## WHAT TO WORK ON
Copy out nothing but the lines from the one holding "tax: 20% = 14.70 -> 20% = 9.46" through the end of the entries below, exactly as written and without the pictures.

[Stored items from a collection]
::::::

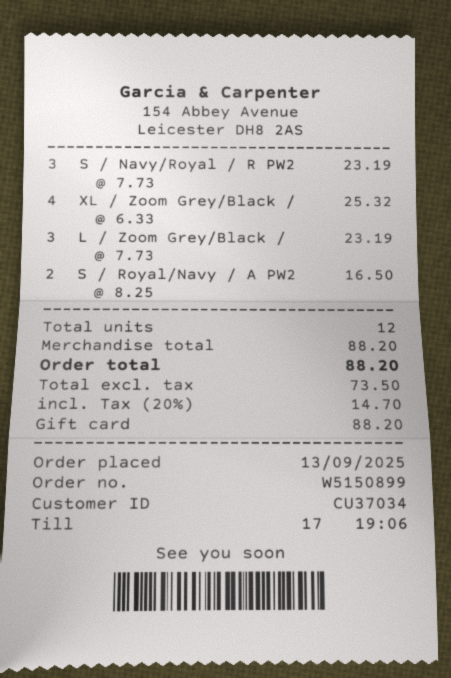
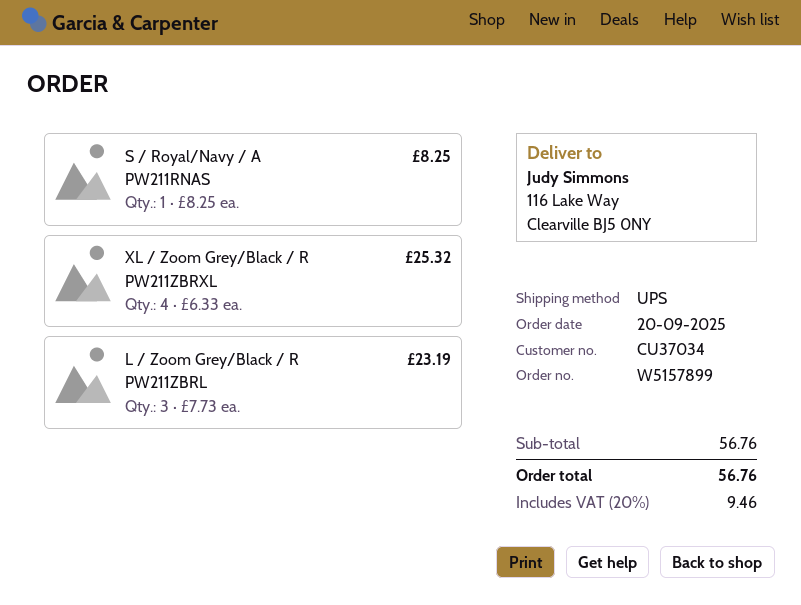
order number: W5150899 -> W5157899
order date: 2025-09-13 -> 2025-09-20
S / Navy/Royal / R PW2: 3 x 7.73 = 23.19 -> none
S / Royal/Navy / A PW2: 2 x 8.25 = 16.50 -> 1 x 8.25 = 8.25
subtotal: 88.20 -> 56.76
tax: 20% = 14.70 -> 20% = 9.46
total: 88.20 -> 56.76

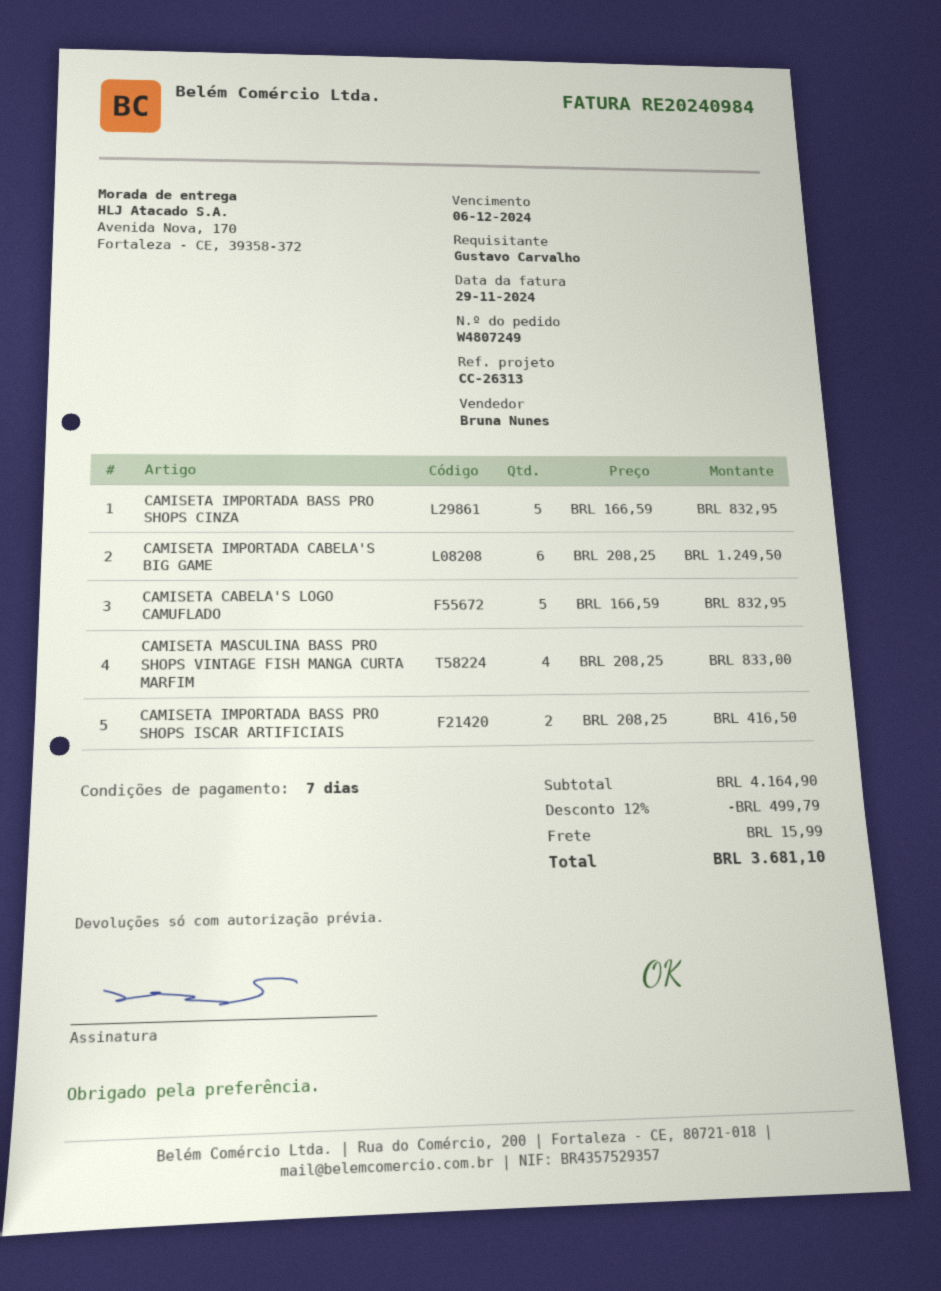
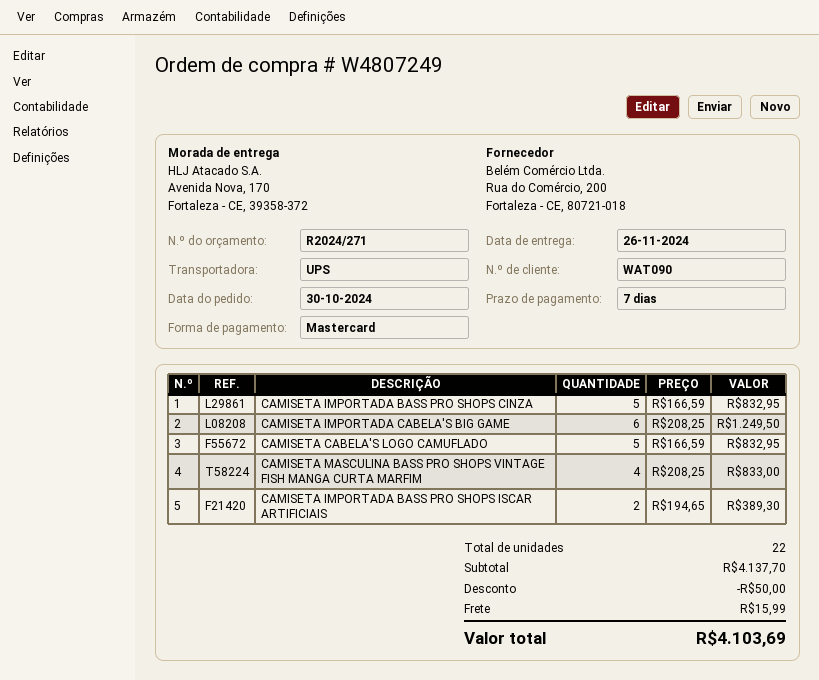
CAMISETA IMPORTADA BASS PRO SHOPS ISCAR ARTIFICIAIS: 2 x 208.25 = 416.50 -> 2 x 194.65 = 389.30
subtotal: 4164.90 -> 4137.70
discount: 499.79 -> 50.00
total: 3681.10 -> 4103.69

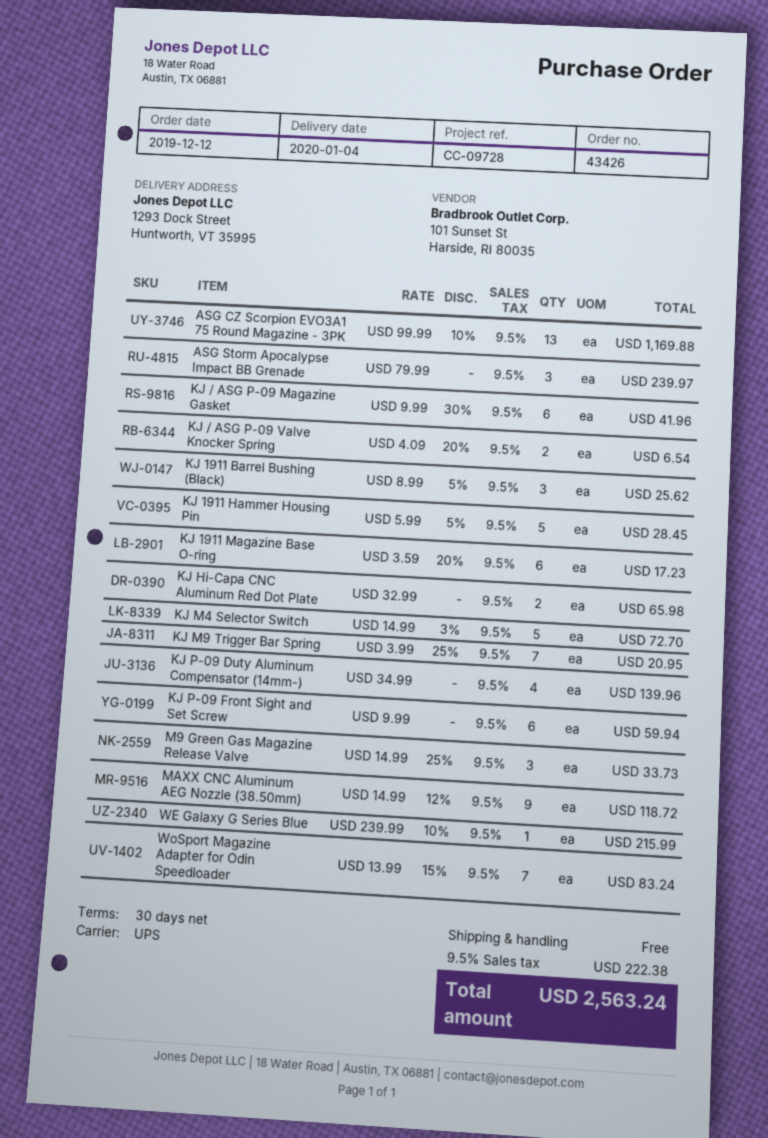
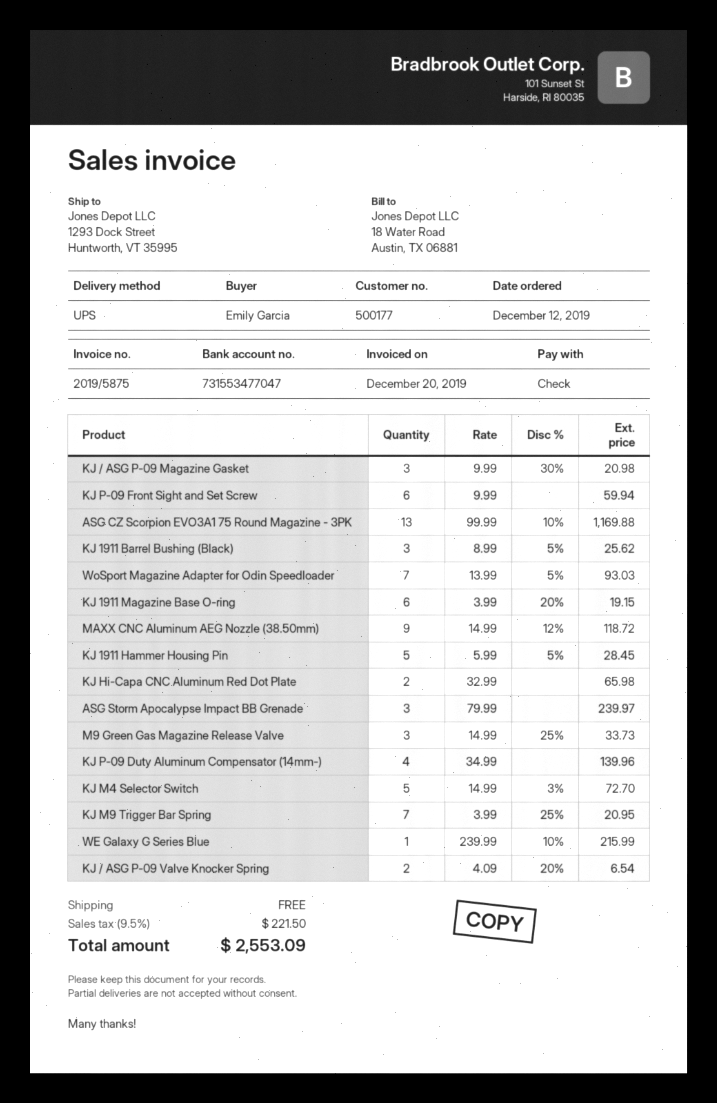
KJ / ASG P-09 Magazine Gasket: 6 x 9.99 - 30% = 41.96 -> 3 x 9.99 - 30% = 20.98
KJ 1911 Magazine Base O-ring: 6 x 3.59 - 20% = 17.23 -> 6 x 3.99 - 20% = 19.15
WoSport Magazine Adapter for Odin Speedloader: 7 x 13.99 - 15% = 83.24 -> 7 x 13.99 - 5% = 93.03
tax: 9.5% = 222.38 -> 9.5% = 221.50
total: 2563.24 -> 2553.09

::::::

## WRITTEN ANSWER
tax: 20% = 14.70 -> 20% = 9.46
total: 88.20 -> 56.76

CAMISETA IMPORTADA BASS PRO SHOPS ISCAR ARTIFICIAIS: 2 x 208.25 = 416.50 -> 2 x 194.65 = 389.30
subtotal: 4164.90 -> 4137.70
discount: 499.79 -> 50.00
total: 3681.10 -> 4103.69

KJ / ASG P-09 Magazine Gasket: 6 x 9.99 - 30% = 41.96 -> 3 x 9.99 - 30% = 20.98
KJ 1911 Magazine Base O-ring: 6 x 3.59 - 20% = 17.23 -> 6 x 3.99 - 20% = 19.15
WoSport Magazine Adapter for Odin Speedloader: 7 x 13.99 - 15% = 83.24 -> 7 x 13.99 - 5% = 93.03
tax: 9.5% = 222.38 -> 9.5% = 221.50
total: 2563.24 -> 2553.09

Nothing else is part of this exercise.